[Start of Attachment]

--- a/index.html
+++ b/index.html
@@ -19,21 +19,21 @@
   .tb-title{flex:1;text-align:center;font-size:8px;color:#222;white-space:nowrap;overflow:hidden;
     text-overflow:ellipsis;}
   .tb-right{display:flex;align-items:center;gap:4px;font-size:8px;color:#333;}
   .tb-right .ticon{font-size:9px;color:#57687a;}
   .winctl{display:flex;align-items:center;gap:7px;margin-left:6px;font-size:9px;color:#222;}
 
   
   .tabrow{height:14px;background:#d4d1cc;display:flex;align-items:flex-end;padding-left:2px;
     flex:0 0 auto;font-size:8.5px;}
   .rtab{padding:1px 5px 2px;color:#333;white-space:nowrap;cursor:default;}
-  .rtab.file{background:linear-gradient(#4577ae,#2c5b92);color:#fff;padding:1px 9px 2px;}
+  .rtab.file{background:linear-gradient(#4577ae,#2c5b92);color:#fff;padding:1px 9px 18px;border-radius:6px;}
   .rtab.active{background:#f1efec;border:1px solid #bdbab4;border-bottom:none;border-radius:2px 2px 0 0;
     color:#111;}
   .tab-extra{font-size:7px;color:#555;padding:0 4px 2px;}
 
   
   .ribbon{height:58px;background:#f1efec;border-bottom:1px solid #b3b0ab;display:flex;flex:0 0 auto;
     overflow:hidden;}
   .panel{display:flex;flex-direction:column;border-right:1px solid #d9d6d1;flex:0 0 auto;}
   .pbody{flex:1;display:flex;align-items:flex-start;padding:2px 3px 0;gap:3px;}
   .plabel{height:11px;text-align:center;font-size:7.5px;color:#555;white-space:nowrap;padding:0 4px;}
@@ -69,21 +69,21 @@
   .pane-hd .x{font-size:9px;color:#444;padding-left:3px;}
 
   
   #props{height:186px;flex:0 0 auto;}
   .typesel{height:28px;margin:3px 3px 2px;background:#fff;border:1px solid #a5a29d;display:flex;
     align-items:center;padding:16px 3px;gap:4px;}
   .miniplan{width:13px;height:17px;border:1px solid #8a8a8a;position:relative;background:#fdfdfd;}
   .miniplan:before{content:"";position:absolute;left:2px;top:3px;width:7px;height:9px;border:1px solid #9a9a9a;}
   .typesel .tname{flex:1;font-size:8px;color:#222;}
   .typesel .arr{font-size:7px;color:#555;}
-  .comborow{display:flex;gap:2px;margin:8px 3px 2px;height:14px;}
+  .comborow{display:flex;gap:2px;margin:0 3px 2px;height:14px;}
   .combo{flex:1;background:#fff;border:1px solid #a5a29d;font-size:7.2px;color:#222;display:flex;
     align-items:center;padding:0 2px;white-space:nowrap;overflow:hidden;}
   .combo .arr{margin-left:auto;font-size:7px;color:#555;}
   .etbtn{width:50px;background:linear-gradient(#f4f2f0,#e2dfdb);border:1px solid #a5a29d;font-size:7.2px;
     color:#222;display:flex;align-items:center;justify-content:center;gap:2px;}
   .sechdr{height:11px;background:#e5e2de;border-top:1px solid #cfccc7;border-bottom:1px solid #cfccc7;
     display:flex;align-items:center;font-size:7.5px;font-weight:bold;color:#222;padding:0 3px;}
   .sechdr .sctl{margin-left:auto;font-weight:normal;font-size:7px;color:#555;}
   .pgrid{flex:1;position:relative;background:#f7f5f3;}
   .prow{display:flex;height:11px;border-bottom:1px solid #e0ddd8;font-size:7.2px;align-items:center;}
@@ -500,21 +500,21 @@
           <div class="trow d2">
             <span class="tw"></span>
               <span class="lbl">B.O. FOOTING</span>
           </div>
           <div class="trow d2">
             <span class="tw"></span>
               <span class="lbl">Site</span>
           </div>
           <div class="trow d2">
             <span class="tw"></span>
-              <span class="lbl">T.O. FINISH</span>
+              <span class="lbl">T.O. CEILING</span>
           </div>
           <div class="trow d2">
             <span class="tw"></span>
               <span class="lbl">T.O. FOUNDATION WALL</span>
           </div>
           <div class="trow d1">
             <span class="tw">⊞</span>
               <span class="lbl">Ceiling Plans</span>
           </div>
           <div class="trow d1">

[End of Attachment]

#### [Description of the task]
Type out all of the material again, word for word.

#### [Answer to this task]
--- a/index.html
+++ b/index.html
@@ -19,21 +19,21 @@
   .tb-title{flex:1;text-align:center;font-size:8px;color:#222;white-space:nowrap;overflow:hidden;
     text-overflow:ellipsis;}
   .tb-right{display:flex;align-items:center;gap:4px;font-size:8px;color:#333;}
   .tb-right .ticon{font-size:9px;color:#57687a;}
   .winctl{display:flex;align-items:center;gap:7px;margin-left:6px;font-size:9px;color:#222;}
 
   
   .tabrow{height:14px;background:#d4d1cc;display:flex;align-items:flex-end;padding-left:2px;
     flex:0 0 auto;font-size:8.5px;}
   .rtab{padding:1px 5px 2px;color:#333;white-space:nowrap;cursor:default;}
-  .rtab.file{background:linear-gradient(#4577ae,#2c5b92);color:#fff;padding:1px 9px 2px;}
+  .rtab.file{background:linear-gradient(#4577ae,#2c5b92);color:#fff;padding:1px 9px 18px;border-radius:6px;}
   .rtab.active{background:#f1efec;border:1px solid #bdbab4;border-bottom:none;border-radius:2px 2px 0 0;
     color:#111;}
   .tab-extra{font-size:7px;color:#555;padding:0 4px 2px;}
 
   
   .ribbon{height:58px;background:#f1efec;border-bottom:1px solid #b3b0ab;display:flex;flex:0 0 auto;
     overflow:hidden;}
   .panel{display:flex;flex-direction:column;border-right:1px solid #d9d6d1;flex:0 0 auto;}
   .pbody{flex:1;display:flex;align-items:flex-start;padding:2px 3px 0;gap:3px;}
   .plabel{height:11px;text-align:center;font-size:7.5px;color:#555;white-space:nowrap;padding:0 4px;}
@@ -69,21 +69,21 @@
   .pane-hd .x{font-size:9px;color:#444;padding-left:3px;}
 
   
   #props{height:186px;flex:0 0 auto;}
   .typesel{height:28px;margin:3px 3px 2px;background:#fff;border:1px solid #a5a29d;display:flex;
     align-items:center;padding:16px 3px;gap:4px;}
   .miniplan{width:13px;height:17px;border:1px solid #8a8a8a;position:relative;background:#fdfdfd;}
   .miniplan:before{content:"";position:absolute;left:2px;top:3px;width:7px;height:9px;border:1px solid #9a9a9a;}
   .typesel .tname{flex:1;font-size:8px;color:#222;}
   .typesel .arr{font-size:7px;color:#555;}
-  .comborow{display:flex;gap:2px;margin:8px 3px 2px;height:14px;}
+  .comborow{display:flex;gap:2px;margin:0 3px 2px;height:14px;}
   .combo{flex:1;background:#fff;border:1px solid #a5a29d;font-size:7.2px;color:#222;display:flex;
     align-items:center;padding:0 2px;white-space:nowrap;overflow:hidden;}
   .combo .arr{margin-left:auto;font-size:7px;color:#555;}
   .etbtn{width:50px;background:linear-gradient(#f4f2f0,#e2dfdb);border:1px solid #a5a29d;font-size:7.2px;
     color:#222;display:flex;align-items:center;justify-content:center;gap:2px;}
   .sechdr{height:11px;background:#e5e2de;border-top:1px solid #cfccc7;border-bottom:1px solid #cfccc7;
     display:flex;align-items:center;font-size:7.5px;font-weight:bold;color:#222;padding:0 3px;}
   .sechdr .sctl{margin-left:auto;font-weight:normal;font-size:7px;color:#555;}
   .pgrid{flex:1;position:relative;background:#f7f5f3;}
   .prow{display:flex;height:11px;border-bottom:1px solid #e0ddd8;font-size:7.2px;align-items:center;}
@@ -500,21 +500,21 @@
           <div class="trow d2">
             <span class="tw"></span>
               <span class="lbl">B.O. FOOTING</span>
           </div>
           <div class="trow d2">
             <span class="tw"></span>
               <span class="lbl">Site</span>
           </div>
           <div class="trow d2">
             <span class="tw"></span>
-              <span class="lbl">T.O. FINISH</span>
+              <span class="lbl">T.O. CEILING</span>
           </div>
           <div class="trow d2">
             <span class="tw"></span>
               <span class="lbl">T.O. FOUNDATION WALL</span>
           </div>
           <div class="trow d1">
             <span class="tw">⊞</span>
               <span class="lbl">Ceiling Plans</span>
           </div>
           <div class="trow d1">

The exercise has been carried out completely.